#### GIVEN RECORDS ####

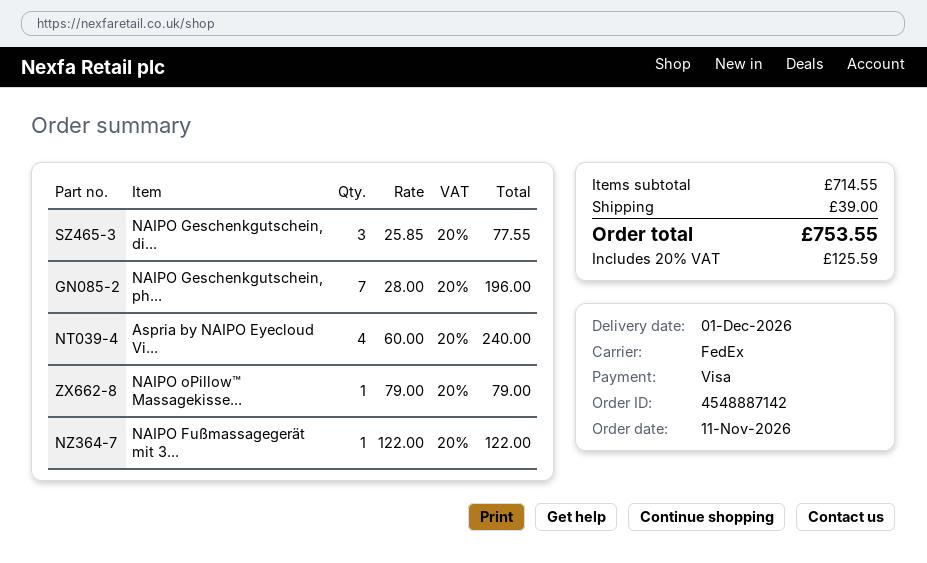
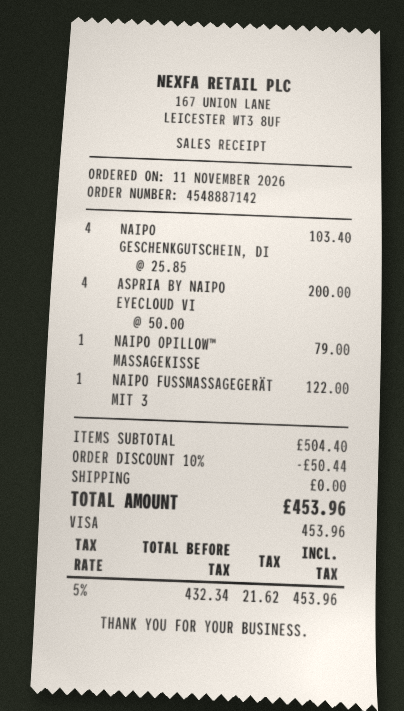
NAIPO Geschenkgutschein, di...: 3 x 25.85 = 77.55 -> 4 x 25.85 = 103.40
NAIPO Geschenkgutschein, ph...: 7 x 28.00 = 196.00 -> none
Aspria by NAIPO Eyecloud Vi...: 4 x 60.00 = 240.00 -> 4 x 50.00 = 200.00
subtotal: 714.55 -> 504.40
discount: none -> 10% = 50.44
shipping: 39.00 -> 0.00
tax: 20% = 125.59 -> 5% = 21.62
total: 753.55 -> 453.96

####

◆ **DESCRIPTION OF THE TASK**:
Copy nothing except the lines from the one with "Aspria by NAIPO" through the end of the records; keep each exactly as it appears, first and last included.

◆ **COMPLETED EXERCISE**:
Aspria by NAIPO Eyecloud Vi...: 4 x 60.00 = 240.00 -> 4 x 50.00 = 200.00
subtotal: 714.55 -> 504.40
discount: none -> 10% = 50.44
shipping: 39.00 -> 0.00
tax: 20% = 125.59 -> 5% = 21.62
total: 753.55 -> 453.96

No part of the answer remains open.